Sampling and simulation

Author
Published

September 20, 2024

Before we start

  • What is %>%?

  • A clear environment = a clear mind!

  • How to create a chunk?

  • How to run a line of code?

Download script

Random sampling from distributions

Generating data is a powerful skill used to model different situations, allowing for statistical inference. For example, based on distributions we can predict the probability of a specific value occurring.

Uniform distribution

Simple things first. For example, you have a task of generating random number between 0 and 1. How would computer do it? Random number generation is a slightly counter intuitive process. Basically, computer is extracting numbers from a uniform distribution. Let’s try it out.
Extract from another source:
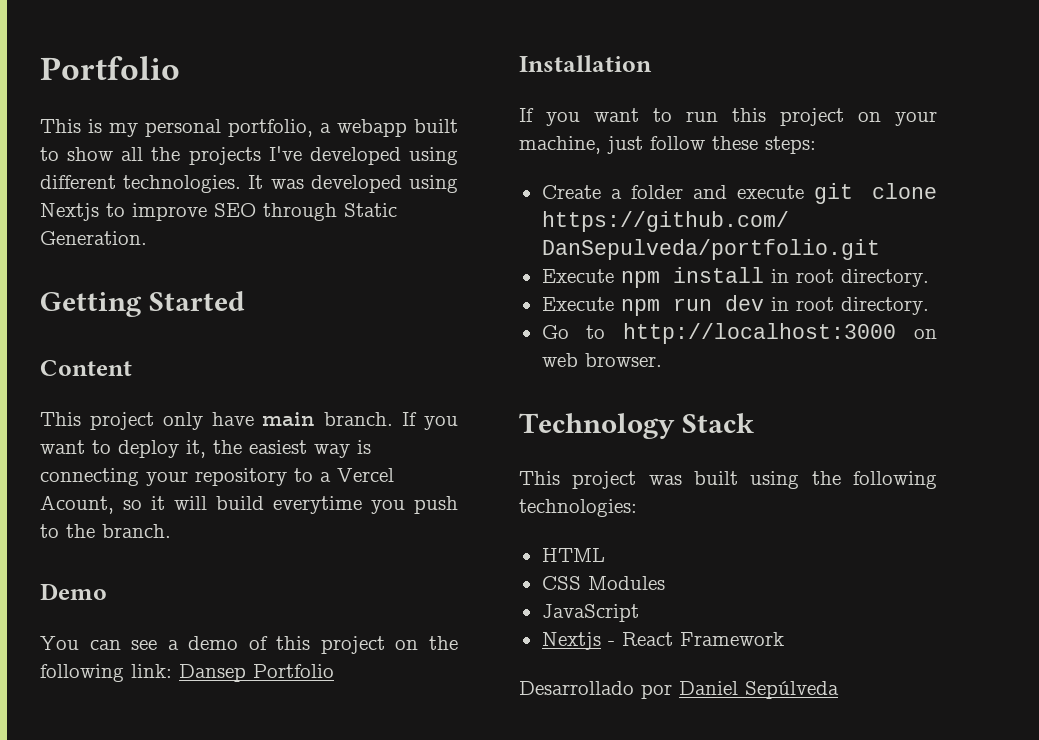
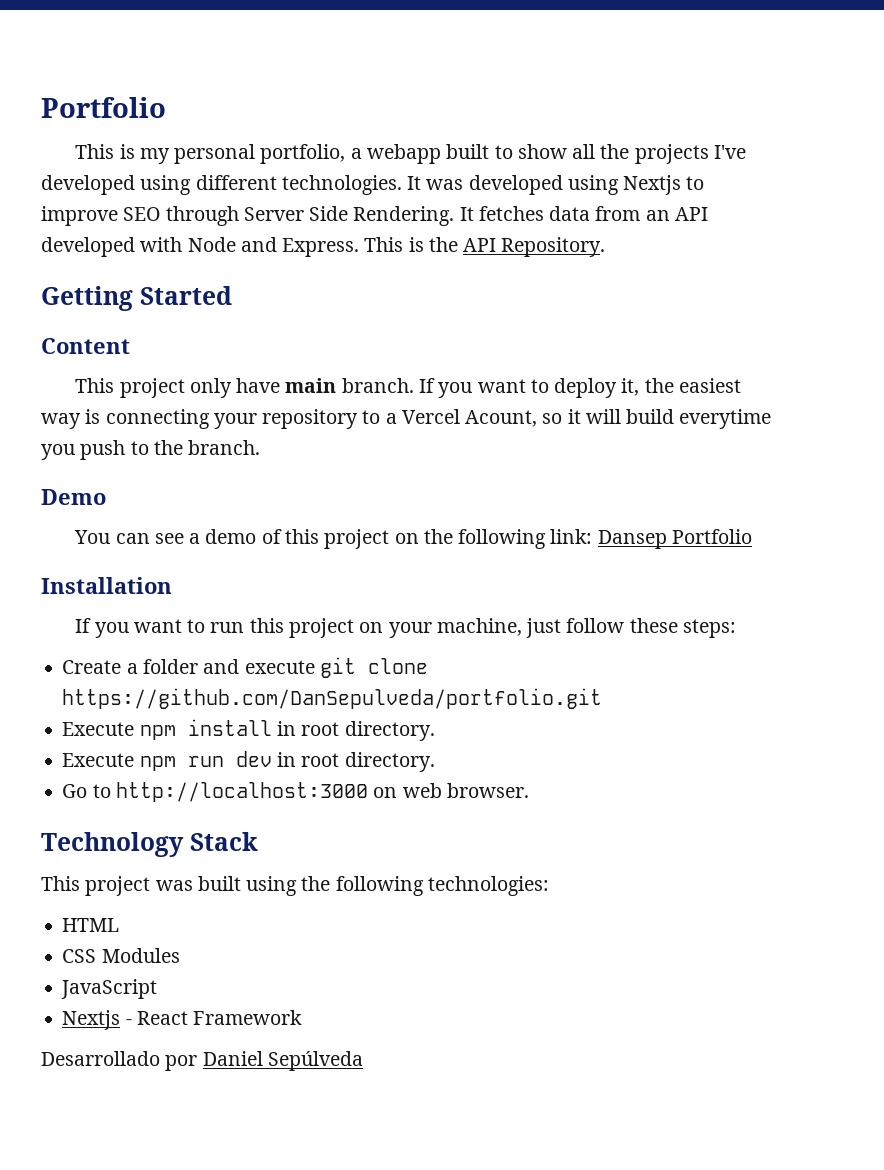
- It was developed using Nextjs to improve SEO through Static Generation.
+ It was developed using Nextjs to improve SEO through Server Side Rendering. It fetches data from an API developed with Node and Express. This is the API Repository.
Run this chunk a couple of times:

runif(10)
 [1] 0.88061036 0.13990718 0.69175141 0.13979542 0.46188173 0.55763305
 [7] 0.76615103 0.65960307 0.26947303 0.06477498

If you’d like to control the random generation process, you can use set.seed() function. Try this out:

set.seed(123)
runif(10)

set.seed(123)
runif(10)
 [1] 0.2875775 0.7883051 0.4089769 0.8830174 0.9404673 0.0455565 0.5281055
 [8] 0.8924190 0.5514350 0.4566147
 [1] 0.2875775 0.7883051 0.4089769 0.8830174 0.9404673 0.0455565 0.5281055
 [8] 0.8924190 0.5514350 0.4566147

You can adjust the boundaries however you would like to. Let’s simulate a million of observations.

set.seed(123)
uniform_data <- runif(n = 1000000, min = -3, max = 3)

Now, visualize what we got. It looks like a rectangle! In other words, every number is equally likely to appear. And that’s what the uniform distribution is.

library(tidyverse)

ggplot(data.frame(uniform_data), aes(x = uniform_data)) +
  geom_histogram(binwidth = 0.25, boundary = 0, closed = "right") +
  scale_x_continuous(breaks = seq(-5, 5, 1), limits = c(-5, 5))

Let’s consider a less theoretical example. You’d like to assign a student for next week’s presentation.

students_list <- c("student_1", "student_2", "student_3", "student_4", "student_5", "student_6")

To do this, you can use sample() function. You would like each student to appear with the same probability as any other student.

sample(students_list, size = 1)
[1] "student_5"

How fair is this random assignment? You can test it using R! To do this, we need to collect data. In our example, we can generate results easily. Take a look at how we modified sample(). replace = T argument puts the student back after they are drawn.

database <- data.frame("student" = sample(students_list, size = 10000, replace = T))
head(database)
    student
1 student_4
2 student_4
3 student_3
4 student_2
5 student_2
6 student_4

Now, check out the graph! Thus, without adjustment, sample() essentially follows a uniform distribution.

ggplot(database) +
  geom_histogram(aes(x = student), stat = "count") 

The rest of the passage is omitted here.